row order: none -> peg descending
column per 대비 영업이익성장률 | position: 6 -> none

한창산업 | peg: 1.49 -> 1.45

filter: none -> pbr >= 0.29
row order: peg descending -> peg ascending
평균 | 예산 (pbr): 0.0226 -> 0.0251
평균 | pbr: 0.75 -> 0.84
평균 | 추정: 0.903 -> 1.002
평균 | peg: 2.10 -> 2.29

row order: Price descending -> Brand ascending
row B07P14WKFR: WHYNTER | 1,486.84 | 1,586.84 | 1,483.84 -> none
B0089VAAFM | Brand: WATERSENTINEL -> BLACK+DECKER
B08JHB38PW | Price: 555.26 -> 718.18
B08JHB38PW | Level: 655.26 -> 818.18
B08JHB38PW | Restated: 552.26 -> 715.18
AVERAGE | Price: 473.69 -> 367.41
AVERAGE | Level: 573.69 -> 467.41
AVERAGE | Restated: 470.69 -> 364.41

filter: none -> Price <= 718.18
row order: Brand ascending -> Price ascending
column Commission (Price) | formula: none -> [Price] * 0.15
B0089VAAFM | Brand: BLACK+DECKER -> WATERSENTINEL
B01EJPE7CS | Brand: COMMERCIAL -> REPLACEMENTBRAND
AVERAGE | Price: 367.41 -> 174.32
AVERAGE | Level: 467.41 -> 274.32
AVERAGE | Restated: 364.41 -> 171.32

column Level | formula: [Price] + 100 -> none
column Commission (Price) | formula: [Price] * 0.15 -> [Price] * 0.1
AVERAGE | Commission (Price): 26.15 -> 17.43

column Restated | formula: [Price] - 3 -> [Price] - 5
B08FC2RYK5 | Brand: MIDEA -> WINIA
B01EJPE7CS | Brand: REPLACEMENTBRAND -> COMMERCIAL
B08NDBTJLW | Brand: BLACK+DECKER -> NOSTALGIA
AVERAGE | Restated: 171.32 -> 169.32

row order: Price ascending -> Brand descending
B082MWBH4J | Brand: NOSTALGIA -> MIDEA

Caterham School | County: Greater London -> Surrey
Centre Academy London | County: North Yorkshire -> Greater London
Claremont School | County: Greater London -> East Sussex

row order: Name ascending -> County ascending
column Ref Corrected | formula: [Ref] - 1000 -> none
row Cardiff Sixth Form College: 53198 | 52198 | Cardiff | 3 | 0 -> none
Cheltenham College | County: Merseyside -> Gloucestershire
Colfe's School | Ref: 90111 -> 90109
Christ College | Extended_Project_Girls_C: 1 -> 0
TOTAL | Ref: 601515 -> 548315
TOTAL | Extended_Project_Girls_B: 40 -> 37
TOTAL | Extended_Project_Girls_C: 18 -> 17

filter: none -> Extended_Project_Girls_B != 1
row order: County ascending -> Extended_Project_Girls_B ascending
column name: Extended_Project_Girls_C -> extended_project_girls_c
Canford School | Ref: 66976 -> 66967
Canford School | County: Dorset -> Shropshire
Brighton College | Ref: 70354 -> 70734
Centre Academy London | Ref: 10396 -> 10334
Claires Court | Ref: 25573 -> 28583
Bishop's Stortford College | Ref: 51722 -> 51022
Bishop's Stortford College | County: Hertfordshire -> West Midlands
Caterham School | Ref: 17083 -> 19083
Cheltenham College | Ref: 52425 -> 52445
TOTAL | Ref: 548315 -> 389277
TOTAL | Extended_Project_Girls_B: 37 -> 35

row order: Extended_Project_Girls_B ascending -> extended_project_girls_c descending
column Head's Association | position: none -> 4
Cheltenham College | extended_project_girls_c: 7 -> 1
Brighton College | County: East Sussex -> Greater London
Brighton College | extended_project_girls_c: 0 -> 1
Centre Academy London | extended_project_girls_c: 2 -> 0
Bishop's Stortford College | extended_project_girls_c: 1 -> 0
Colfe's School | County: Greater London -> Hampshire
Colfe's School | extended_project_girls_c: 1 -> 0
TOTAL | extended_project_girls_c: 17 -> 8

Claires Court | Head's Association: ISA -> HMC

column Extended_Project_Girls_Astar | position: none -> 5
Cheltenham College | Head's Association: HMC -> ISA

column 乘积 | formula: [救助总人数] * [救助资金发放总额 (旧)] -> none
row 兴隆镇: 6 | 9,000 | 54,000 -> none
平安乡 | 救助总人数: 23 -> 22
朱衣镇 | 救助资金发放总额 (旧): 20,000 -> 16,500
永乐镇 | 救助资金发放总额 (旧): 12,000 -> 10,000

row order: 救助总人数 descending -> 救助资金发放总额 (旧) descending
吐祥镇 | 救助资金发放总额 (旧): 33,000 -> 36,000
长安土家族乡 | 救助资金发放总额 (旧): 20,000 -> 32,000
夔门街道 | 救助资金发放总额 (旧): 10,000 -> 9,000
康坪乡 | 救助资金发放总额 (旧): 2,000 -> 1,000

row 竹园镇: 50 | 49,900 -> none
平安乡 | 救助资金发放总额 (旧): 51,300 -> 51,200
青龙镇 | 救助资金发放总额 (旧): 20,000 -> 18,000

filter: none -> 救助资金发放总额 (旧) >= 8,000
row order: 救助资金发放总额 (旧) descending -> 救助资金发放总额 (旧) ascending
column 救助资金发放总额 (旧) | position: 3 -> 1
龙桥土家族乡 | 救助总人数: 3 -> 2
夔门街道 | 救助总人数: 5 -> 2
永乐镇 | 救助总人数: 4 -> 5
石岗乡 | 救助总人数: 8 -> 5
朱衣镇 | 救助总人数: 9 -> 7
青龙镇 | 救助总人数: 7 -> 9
- - -
## Exercise brief
The answer is the line containing "永乐镇 | 救助总人数: 4 -> 5" together with every line after it in the records, repeated exactly and with nothing else.

## Output for this exercise
永乐镇 | 救助总人数: 4 -> 5
石岗乡 | 救助总人数: 8 -> 5
朱衣镇 | 救助总人数: 9 -> 7
青龙镇 | 救助总人数: 7 -> 9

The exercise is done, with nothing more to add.